Java Theory and Practice: Using XQuery for Screen collection

Source: Internet
Author: User
Tags tidy xml parser xpath xsl xquery

Last month, Java technology instructor Sam Pullara showed me his latest Java-enabled phone, Nokia 6630. The phone uses a full range of technologies--embedded JVMs, GPRS, and Bluetooth--but it also suffers from the problems of all smartphones--a limited screen that actually uses the area. Some Web sites support mobile-based browsers, and embedded browsers are trying to effectively render pages on a small screen, but looking at a typical Web page on a phone screen is like forcing an elephant into the back seat of the car (each of the participants will be disappointed, including you, the car and the elephant). The Sam built a simple, elegant solution to screen the data from his favorite Web site and reformat the data and display it on a small screen.

New method

There are many ways to extract data from an HTML document, but I really liked the way Sam used it: to use XQuery as a screen-collecting tool (extract quite a lot of data from a page) and use it as a stylesheet tool (reformat the data so that the data fits the page, without the need for page scrolling). With a small amount of infrastructure and some very simple XQuery expressions, you can extract relevant data from a large number of data sources-such as traffic, weather and financial quotes-and display the data in good condition on the phone.

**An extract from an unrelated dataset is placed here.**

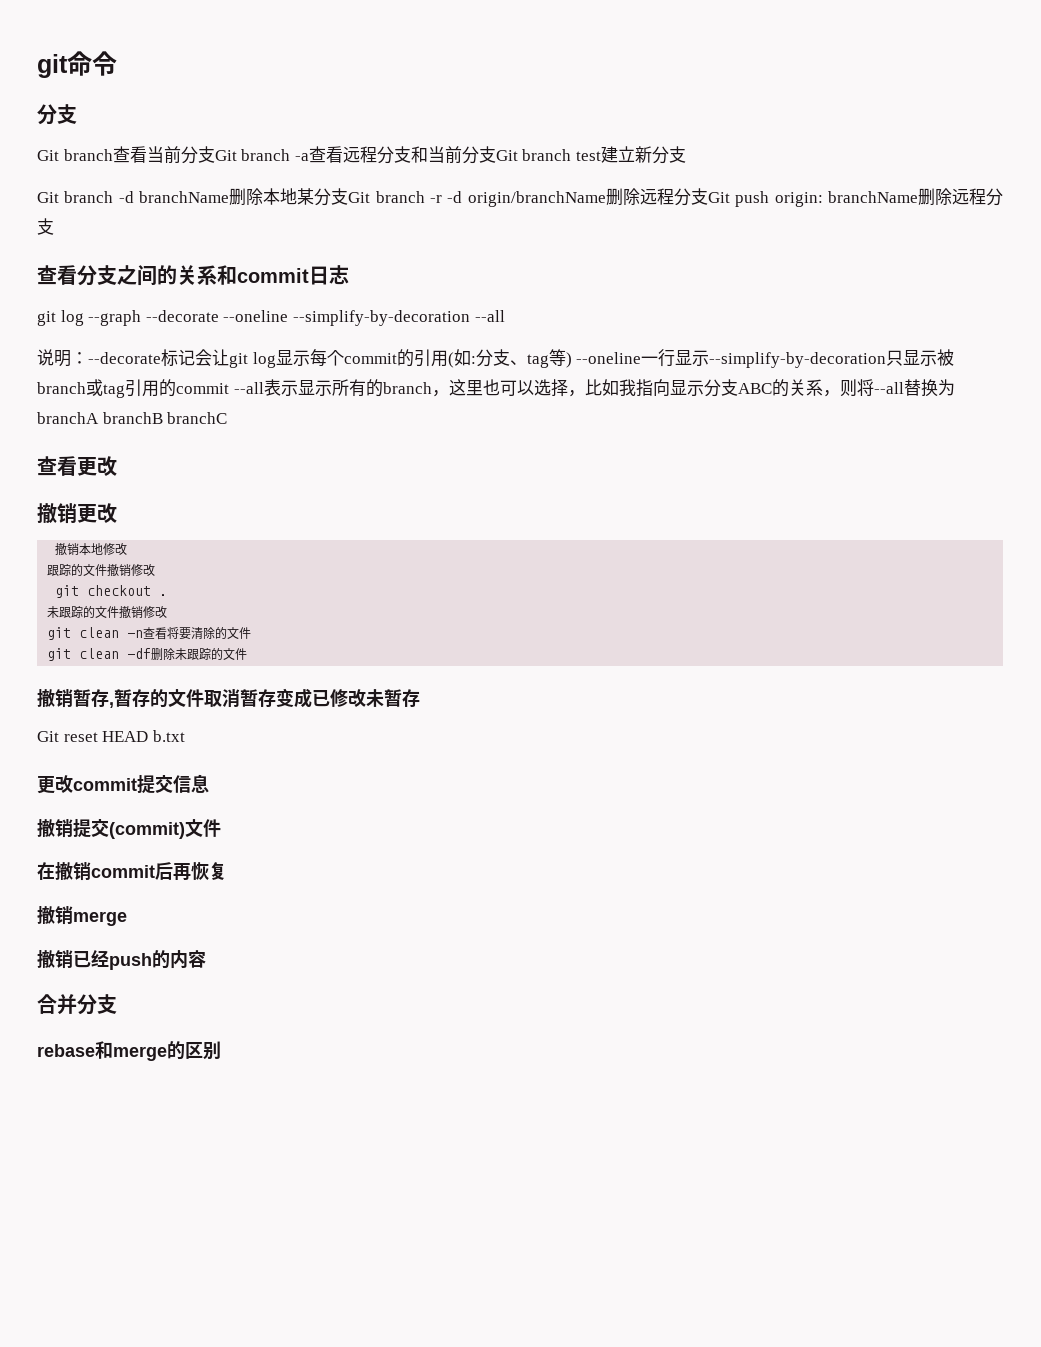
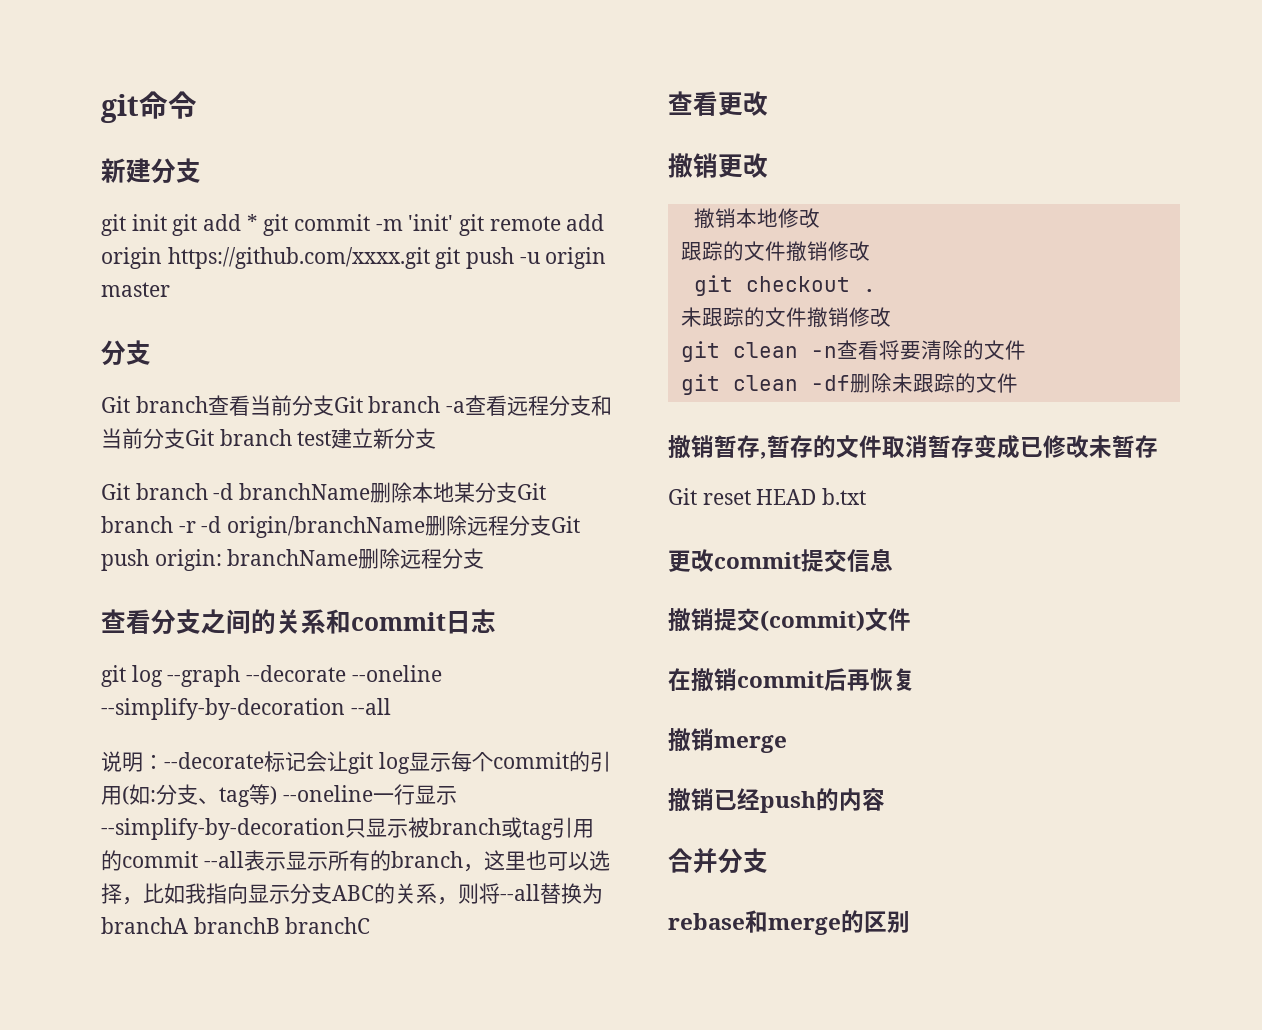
+ 新建分支
+ git init git add * git commit -m 'init' git remote add origin https://github.com/xxxx.git git push -u origin master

I used to be in a situation where screen-scraping of HTML pages seemed to be a viable option for certain problems, but there were few Java toolkits for screen collection. There are many HTML parsing tools, but they often lack sufficient abstraction (clutter of screen-gathering code), a large number of applications that do not conform to HTML specifications, and they are unable to handle dynamically generated pages whose structures may change over time.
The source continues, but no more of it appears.